>Policy students have to read reams of documents weekly. Our hypotheses was that our student teams could use AI to ingest and summarize content, identify key themes and concepts across the content, provide an in-depth analysis of critical content sections, and then synthesize and structure their key insights and apply their key insights to solve their specific policy problem.
Yeah who cares about actually reading and properly understanding anything at all. Given the policy world is filled with so much BS, no wonder they like a BS machine.
Enhanced information retrieval is a good tool to have - at some point close reading does become difficult to scale out.
Building experience on how to use tools to automated expected drudgery like making PPT slides or wordsmithing an NSC memo is a good skill to build.
There is a lot of low hanging fruit in professional tooling that can and should be automated where possible, and some class similar to the "Missing Semester" at MIT except oriented towards productivity tools would be helpful.
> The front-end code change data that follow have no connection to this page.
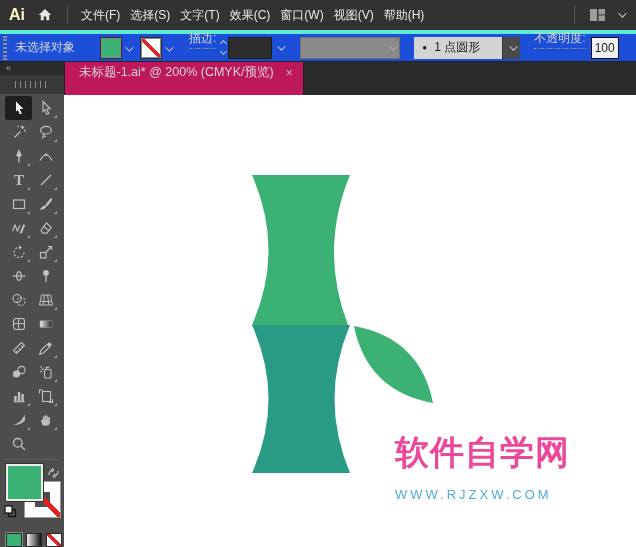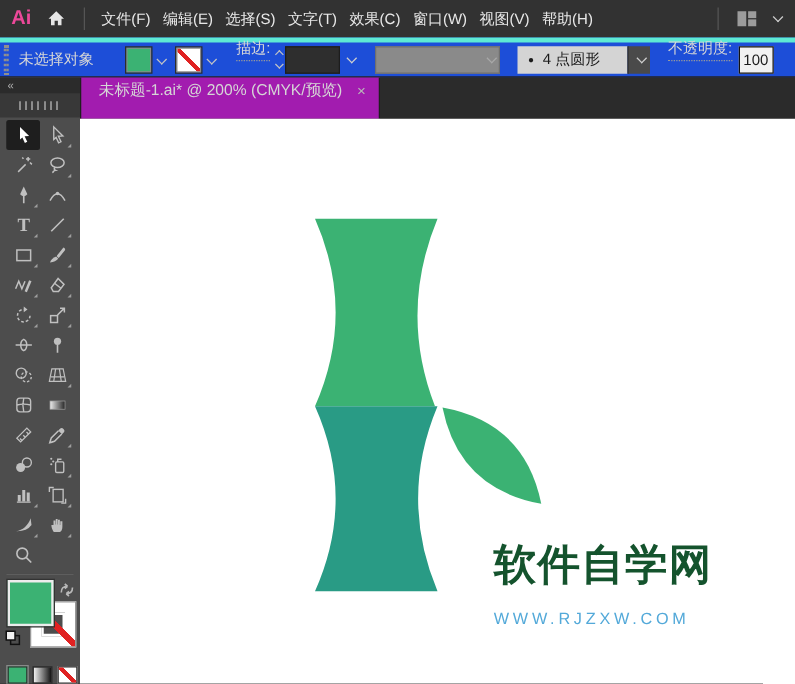--- a/index.html
+++ b/index.html
@@ -3,21 +3,21 @@
 <meta charset="utf-8">
 <style>
   * { margin:0; padding:0; box-sizing:border-box; }
   html,body { background:#222; }
   #app { width:636px; height:547px; position:relative; overflow:hidden;
          font-family:"Liberation Sans","DejaVu Sans",sans-serif; user-select:none; }
 
   
   .menubar { height:30px; background:#323232; display:flex; align-items:center;
              color:#e8e8e8; font-size:12px; }
-  .ai-logo { color:#ec4899; font-weight:bold; font-size:16px; margin:0 6px 0 9px; letter-spacing:0; }
+  .ai-logo { color:#fef9c3; font-weight:bold; font-size:16px; margin:0 6px 0 9px; letter-spacing:0; }
   .icon-btn { display:flex; align-items:center; justify-content:center; padding:0 6px; height:100%; }
   .vsep { width:1px; height:18px; background:#555; margin:0 8px; }
   .menu-item { padding:0 5px; height:100%; display:flex; align-items:center; cursor:default; }
   .mb-spacer { flex:1; }
   .chev { width:6px; height:6px; border-right:1.6px solid #cfcfcf; border-bottom:1.6px solid #cfcfcf;
           transform:rotate(45deg) translateY(-2px); display:inline-block; }
 
   
   .controlbar { height:32px; background:#1d4ed8; border-top:4px solid #5eead4;
                 border-bottom:1px solid #232323; display:flex; align-items:center;
@@ -83,21 +83,21 @@
   .mode-btn { width:16px; height:14px; border:1px solid #2a2a2a; position:relative; }
   .mode-btn.active { outline:1px solid #8a8a8a; }
   .mode-grad { background:linear-gradient(90deg,#f2f2f2,#111); }
   .mode-none { background:#fff; }
   .mode-none::after { content:''; position:absolute; inset:0;
       background:linear-gradient(45deg, transparent 42%, #e02222 42%, #e02222 58%, transparent 58%); }
 
   
   .docarea { flex:1; display:flex; flex-direction:column; min-width:0; }
   .tabbar { height:33px; background:#2b2b2b; display:flex; }
-  .doc-tab { background:#a21caf; border-right:1px solid #1f1f1f; border-left:1px solid #1f1f1f;
+  .doc-tab { background:#be185d; border-right:1px solid #1f1f1f; border-left:1px solid #1f1f1f;
              color:#d6d6d6; font-size:12.5px; display:flex; align-items:center;
              padding:0 10px 12px 14px; gap:12px; }
   .tab-close { color:#b9b9b9; font-size:12px; cursor:default; }
 
   .canvas { flex:1; position:relative; background:#ffffff; overflow:hidden; }
   .artwork { position:absolute; left:0; top:0; }
   .wm { position:absolute; left:331px; top:340px; line-height:1; }
   .wm-title { font-size:34px; font-weight:bold; letter-spacing:1px; white-space:nowrap; }
   .wm-url { font-size:13px; font-weight:normal; letter-spacing:3px; margin-top:19px; white-space:nowrap; }
 </style>
@@ -108,21 +108,20 @@
 
   <div class="menubar">
     <span class="ai-logo">Ai</span>
     <span class="icon-btn">
       <svg width="16" height="16" viewBox="0 0 16 16">
         <path d="M8 2 L14.2 8 H12.2 V13.2 H9.3 V9.6 H6.7 V13.2 H3.8 V8 H1.8 Z" fill="#e6e6e6"></path>
       </svg>
     </span>
     <span class="vsep"></span>
     <span class="menu-item">文件(F)</span>
-    <span class="menu-item">编辑(E)</span>
     <span class="menu-item">选择(S)</span>
     <span class="menu-item">文字(T)</span>
     <span class="menu-item">效果(C)</span>
     <span class="menu-item">窗口(W)</span>
     <span class="menu-item">视图(V)</span>
     <span class="menu-item">帮助(H)</span>
     <span class="mb-spacer"></span>
     <span class="vsep"></span>
     <span class="icon-btn">
       <svg width="17" height="14" viewBox="0 0 17 14">
@@ -151,21 +150,21 @@
     <span class="dark-box"></span>
     <span class="dd-chev">
         <i class="chev"></i>
       </span>
     <span class="disabled-dd">
         <i class="chev"></i>
       </span>
     <span class="brush-dd">
       <span class="brush-box">
         <span class="brush-dot">●</span>
-        <span>4 点圆形</span>
+        <span>1 点圆形</span>
       </span>
       <span class="brush-chev">
           <i class="chev"></i>
         </span>
     </span>
     <span class="cb-label" style="margin-left:14px">不透明度:</span>
     <input class="opacity-input" readonly="" value="100" style="">
   </div>
 
   <div class="workrow">
@@ -392,20 +391,20 @@
       </div>
 
       <div class="canvas">
         <svg class="artwork" width="572" height="452" viewBox="0 0 572 452">
           <path d="M188 80 H286 Q255 155 284 230 H188 Q221 155 188 80 Z" fill="#3bb273"></path>
           <path d="M188 230 H286 Q255 304 286 378 H188 Q221 304 188 230 Z" fill="#299b85"></path>
           <path d="M290 231 Q356 243 369 308 Q303 296 290 231 Z" fill="#3bb273"></path>
         </svg>
 
         <div class="wm">
-          <div class="wm-title" style="color: #14532d; text-align: center;">软件自学网</div>
+          <div class="wm-title" style="color: #ec4899; text-align: center;">软件自学网</div>
           <div class="wm-url" style="color: rgb(83, 169, 217);">WWW.RJZXW.COM</div>
         </div>
       </div>
     </div>
 
   </div>
 </div>
 
 </body></html>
Synthesis and summarization is literally the main job of an analyst. Frequently the real information is hidden in the tone, tenor, and syntax, not necessarily in the broader content (aka reading between the lines).
Reading between the lines is also a skill in general human communication.
Which is why, when someone sends me an AI-generated message that previously would've been written by them, it's like they're jamming one of my skills.
Not only are they not giving me some information I had before (e.g., that the person thought of this aspect to mention, that they expressed it this way, that they invested this effort into this message to me, etc.), but, (if I don't know it's AI-generated) the message is giving me wrong information about all those things I read into it.
(I'm reasonably OK at reading between the lines, for someone with only basic schooling. Though sometimes I'm reminded that some of my humanities major friends are obviously much better at interpreting and expressing. Maybe they're going to be taking the AI-slop apocalypse even worse than I do.)
I don't think it is when the students are random variables, because enhanced information retrieval will increase the proportion of the lazy in the class.
Yeah who cares about actually reading and properly understanding anything at all. Given the policy world is filled with so much BS, no wonder they like a BS machine.